* [What the exercise asks]
Go through the data below. Pull out every line that has the word "copy".

*** Listed records ***

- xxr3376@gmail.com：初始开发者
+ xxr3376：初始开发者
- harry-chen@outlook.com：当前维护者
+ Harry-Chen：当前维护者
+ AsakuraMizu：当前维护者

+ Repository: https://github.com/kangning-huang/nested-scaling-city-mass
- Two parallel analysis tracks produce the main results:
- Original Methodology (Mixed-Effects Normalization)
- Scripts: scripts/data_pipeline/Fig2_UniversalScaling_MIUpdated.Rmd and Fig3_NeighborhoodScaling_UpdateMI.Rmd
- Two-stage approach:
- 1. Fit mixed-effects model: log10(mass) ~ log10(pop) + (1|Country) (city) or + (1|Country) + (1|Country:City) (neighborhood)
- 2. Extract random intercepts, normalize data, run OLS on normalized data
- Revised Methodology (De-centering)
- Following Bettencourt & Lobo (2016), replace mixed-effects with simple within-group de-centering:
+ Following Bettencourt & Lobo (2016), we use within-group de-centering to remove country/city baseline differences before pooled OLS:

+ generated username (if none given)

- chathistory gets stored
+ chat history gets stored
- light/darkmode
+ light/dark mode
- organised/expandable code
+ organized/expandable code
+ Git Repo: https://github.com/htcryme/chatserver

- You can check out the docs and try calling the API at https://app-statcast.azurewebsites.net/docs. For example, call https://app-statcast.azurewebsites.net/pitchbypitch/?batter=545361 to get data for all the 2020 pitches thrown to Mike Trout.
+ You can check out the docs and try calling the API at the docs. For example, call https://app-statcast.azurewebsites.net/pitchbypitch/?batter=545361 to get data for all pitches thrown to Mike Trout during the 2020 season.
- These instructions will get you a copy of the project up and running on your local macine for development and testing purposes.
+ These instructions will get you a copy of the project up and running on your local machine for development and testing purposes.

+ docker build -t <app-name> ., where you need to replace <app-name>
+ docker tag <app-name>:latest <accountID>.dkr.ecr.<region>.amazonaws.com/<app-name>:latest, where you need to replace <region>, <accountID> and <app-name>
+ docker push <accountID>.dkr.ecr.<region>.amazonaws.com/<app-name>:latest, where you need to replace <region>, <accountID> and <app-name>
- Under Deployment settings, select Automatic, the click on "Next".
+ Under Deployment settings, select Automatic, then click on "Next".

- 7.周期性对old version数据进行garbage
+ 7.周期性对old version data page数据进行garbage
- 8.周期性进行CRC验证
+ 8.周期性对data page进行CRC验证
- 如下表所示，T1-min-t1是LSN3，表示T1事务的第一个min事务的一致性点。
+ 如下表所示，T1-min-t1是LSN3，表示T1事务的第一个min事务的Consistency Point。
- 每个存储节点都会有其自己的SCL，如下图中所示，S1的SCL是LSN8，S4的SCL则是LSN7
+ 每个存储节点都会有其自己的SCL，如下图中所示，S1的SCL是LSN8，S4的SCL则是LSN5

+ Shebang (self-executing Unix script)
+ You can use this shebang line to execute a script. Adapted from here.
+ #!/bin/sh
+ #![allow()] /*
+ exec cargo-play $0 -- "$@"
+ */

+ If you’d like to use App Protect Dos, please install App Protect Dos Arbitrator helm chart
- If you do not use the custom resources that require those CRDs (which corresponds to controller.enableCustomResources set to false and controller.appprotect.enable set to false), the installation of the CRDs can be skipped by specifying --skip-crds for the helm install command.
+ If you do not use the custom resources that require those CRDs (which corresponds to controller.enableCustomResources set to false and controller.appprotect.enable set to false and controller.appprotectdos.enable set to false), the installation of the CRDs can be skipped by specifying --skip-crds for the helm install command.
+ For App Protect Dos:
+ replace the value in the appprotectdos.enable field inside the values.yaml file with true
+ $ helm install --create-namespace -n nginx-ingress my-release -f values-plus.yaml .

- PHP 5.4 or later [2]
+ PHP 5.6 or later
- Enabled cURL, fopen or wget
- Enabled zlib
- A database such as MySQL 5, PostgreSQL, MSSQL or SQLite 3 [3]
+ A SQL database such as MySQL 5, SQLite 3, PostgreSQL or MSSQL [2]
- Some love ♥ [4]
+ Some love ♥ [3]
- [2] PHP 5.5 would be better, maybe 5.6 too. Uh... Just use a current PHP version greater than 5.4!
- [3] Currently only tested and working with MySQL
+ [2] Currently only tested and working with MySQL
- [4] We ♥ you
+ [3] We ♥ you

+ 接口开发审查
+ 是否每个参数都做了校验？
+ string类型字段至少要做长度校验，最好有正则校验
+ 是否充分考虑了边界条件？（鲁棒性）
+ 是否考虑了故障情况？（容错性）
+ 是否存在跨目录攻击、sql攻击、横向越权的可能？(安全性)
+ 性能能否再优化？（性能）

*** End of Listed records ***

* [Finished task]
- These instructions will get you a copy of the project up and running on your local macine for development and testing purposes.
+ These instructions will get you a copy of the project up and running on your local machine for development and testing purposes.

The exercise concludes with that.